Eugene Y.-X. Chen: Colorado State chemist has developed a greener, more versatile rendition of condensation reactions.
Condensation reactions that fuse molecules together are a common occurrence in chemistry. However, they typically are not green because they often require unsustainable use of metal catalysts and generate waste as unneeded molecule fragments such as water, ethylene, methanol, or acetic acid are discarded.
Chemistry professor Eugene Y.-X. Chen of Colorado State University got the nod for this year’s Academic Award for designing condensation reactions that use organocatalysts to upgrade the biomass-derived feedstock chemical 5-hydroxymethylfurfural (HMF) into higher value products and to make biodegradable acrylate-based polyesters in metal-free, and in some cases solvent-free, processes that are 100% atom-economical.
In one example, Chen and Dajiang Liu discovered an N-heterocyclic carbene (NHC) catalyst for upgrading HMF. In a biorefinery, HMF derived from sugar must be modified via C-C bond-forming and other reactions to make transportation fuels and commodity chemicals. Direct HMF self-condensation has been hampered because the molecule lacks a necessary hydrogen atom in the α-position to the carbonyl group and it carries a reactive hydroxyl group.
Chen and Liu found through mechanistic studies that the NHC catalyst acts to reverse the polarity of the HMF carbonyl, thereby allowing a selective condensation reaction to occur to form a new dimeric compound, 5,5´-dihydroxymethylfuroin. The furoin can subsequently be used to make diesel and jet fuel as well as fine chemicals and polymeric materials.
“The new reaction successfully integrates multiple green chemistry components, including organocatalysis, metal- and solvent-free chemistry, minimal waste, atom economy, and biodegradable products,” comments Wei Zhang, director of the Center for Green Chemistry at the University of Massachusetts, Boston. “It serves as a textbook case of green synthesis.”

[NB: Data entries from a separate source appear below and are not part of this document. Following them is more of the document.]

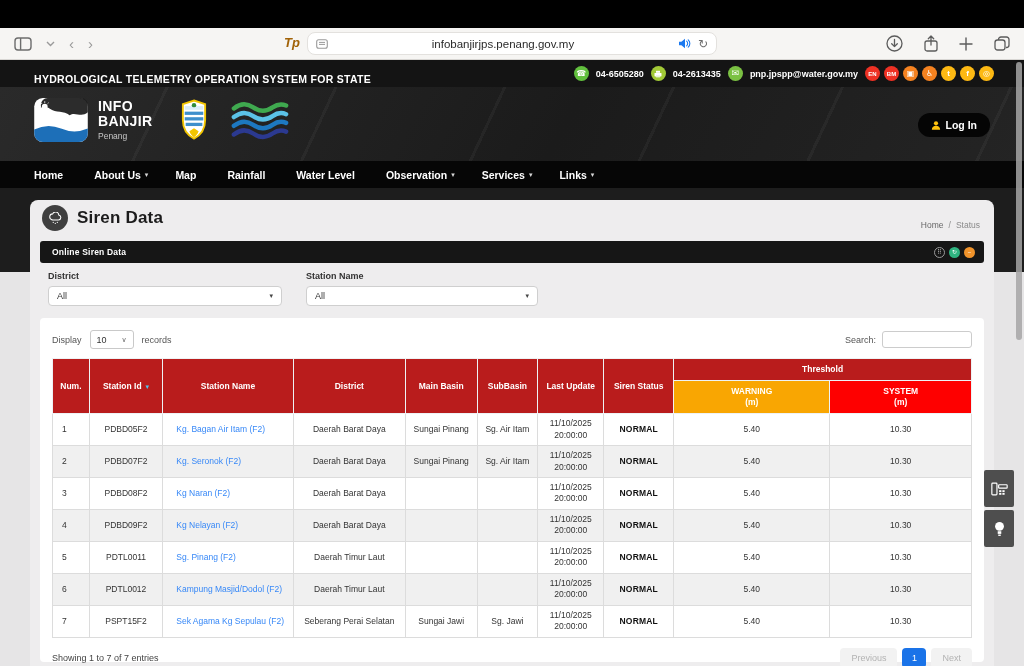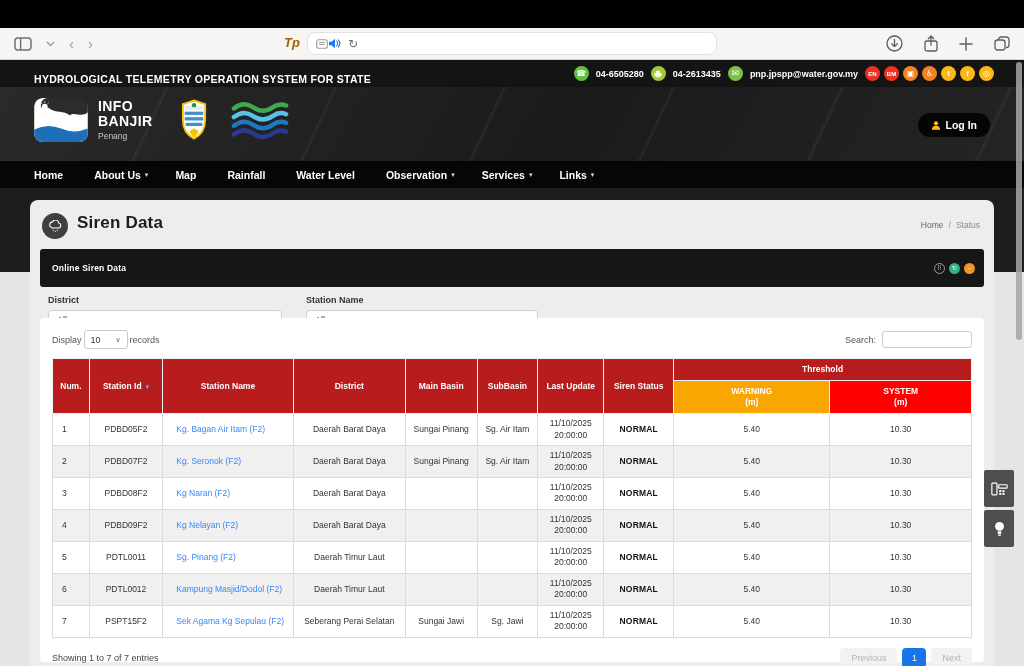"infobanjirjps.penang.gov.my" span.url-text { html: none -> <span>infobanjirjps.penang.gov.my</span> }
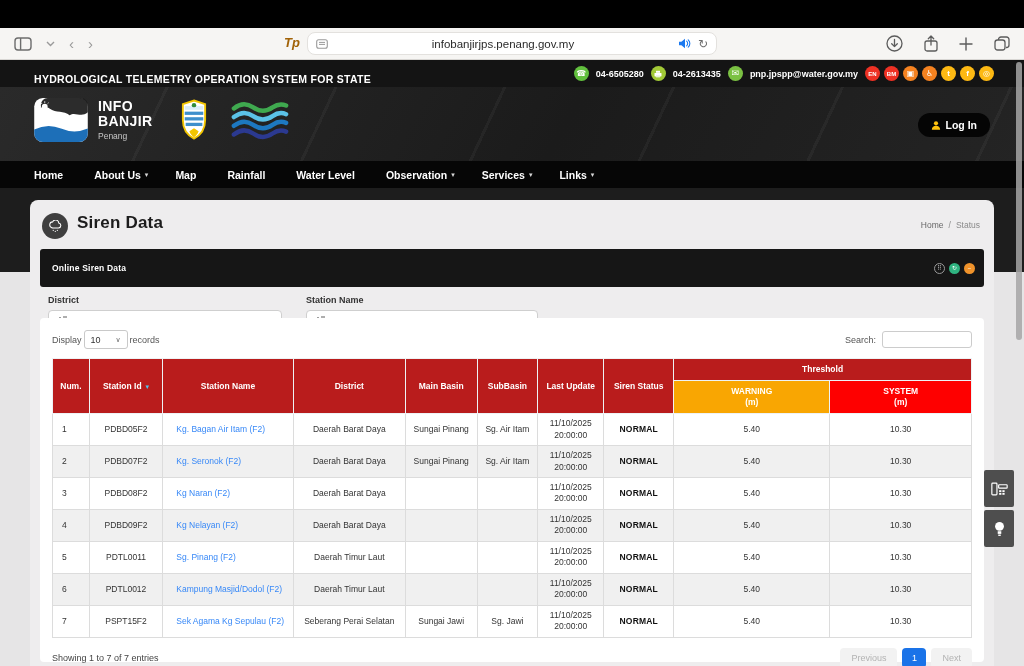"Siren Data" .page-head { align-items: flex-start -> center; padding: 13px 12px 10px 12px -> 5px 12px 10px 12px }
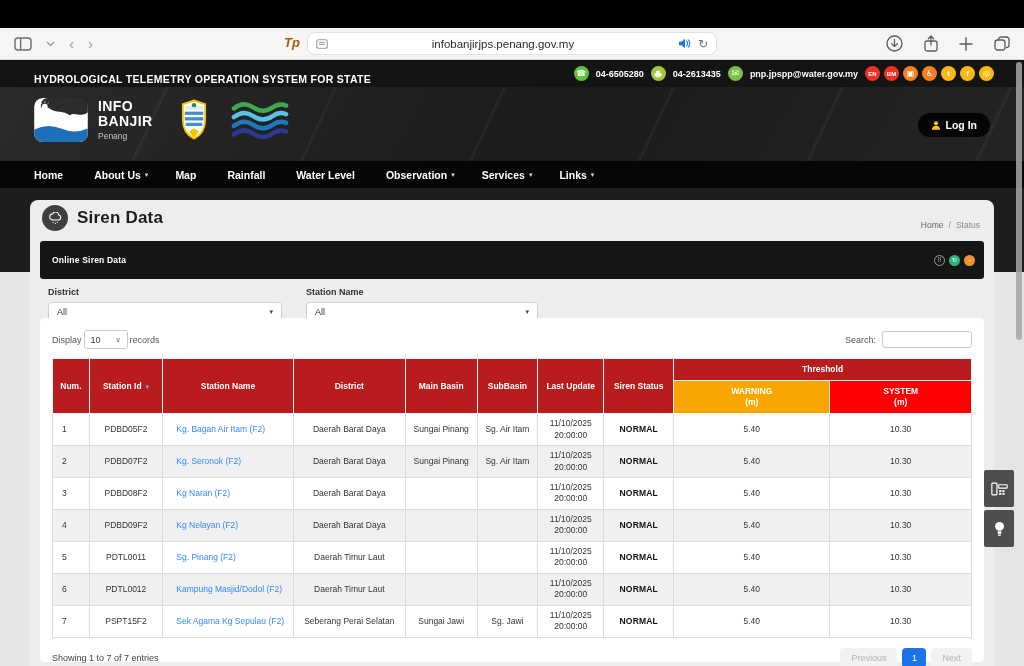"Online Siren Data" .black-bar { height: 38px -> 22px }
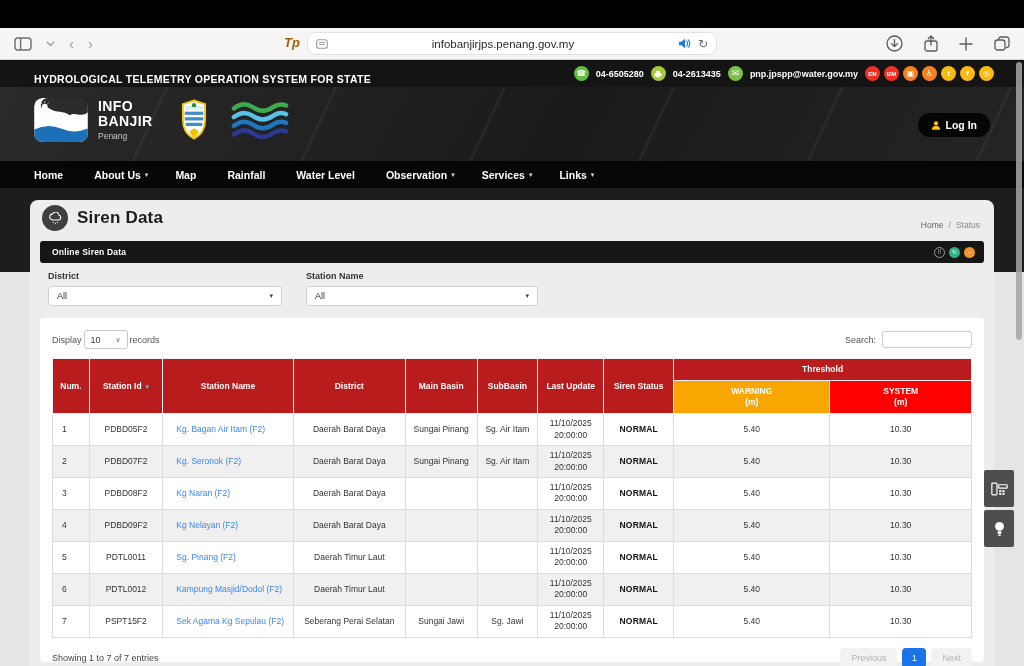"Display" .display-row { gap: 2px -> 8px }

On a separate front, Chen and Miao Hong became interested in expanding the versatility of acrylate-based monomers by using polycondensation reactions to make biodegradable polyesters. Acrylic monomers are typically polymerized exclusively through polyaddition reactions to make nonbiodegradable polyacrylates. And existing metal-catalyzed olefin metathesis is ineffective for polymerizing dimethacrylate monomers needed to make polyesters because they are electron-deficient and sterically hindered. Chen and Hong found an NHC catalyst that overcomes those barriers and selectively promotes polycondensation of dimethacrylates to form unsaturated polyesters.
“The new organocatalytic approach is very exciting because it promotes condensation reactions that haven’t been possible using traditional metal-based catalysis,” says Martin J. Mulvihill, executive director of the University of California, Berkeley, Center for Green Chemistry. “This work coming from Chen’s lab is a great example of how green chemistry can expand the toolbox for chemical transformations.”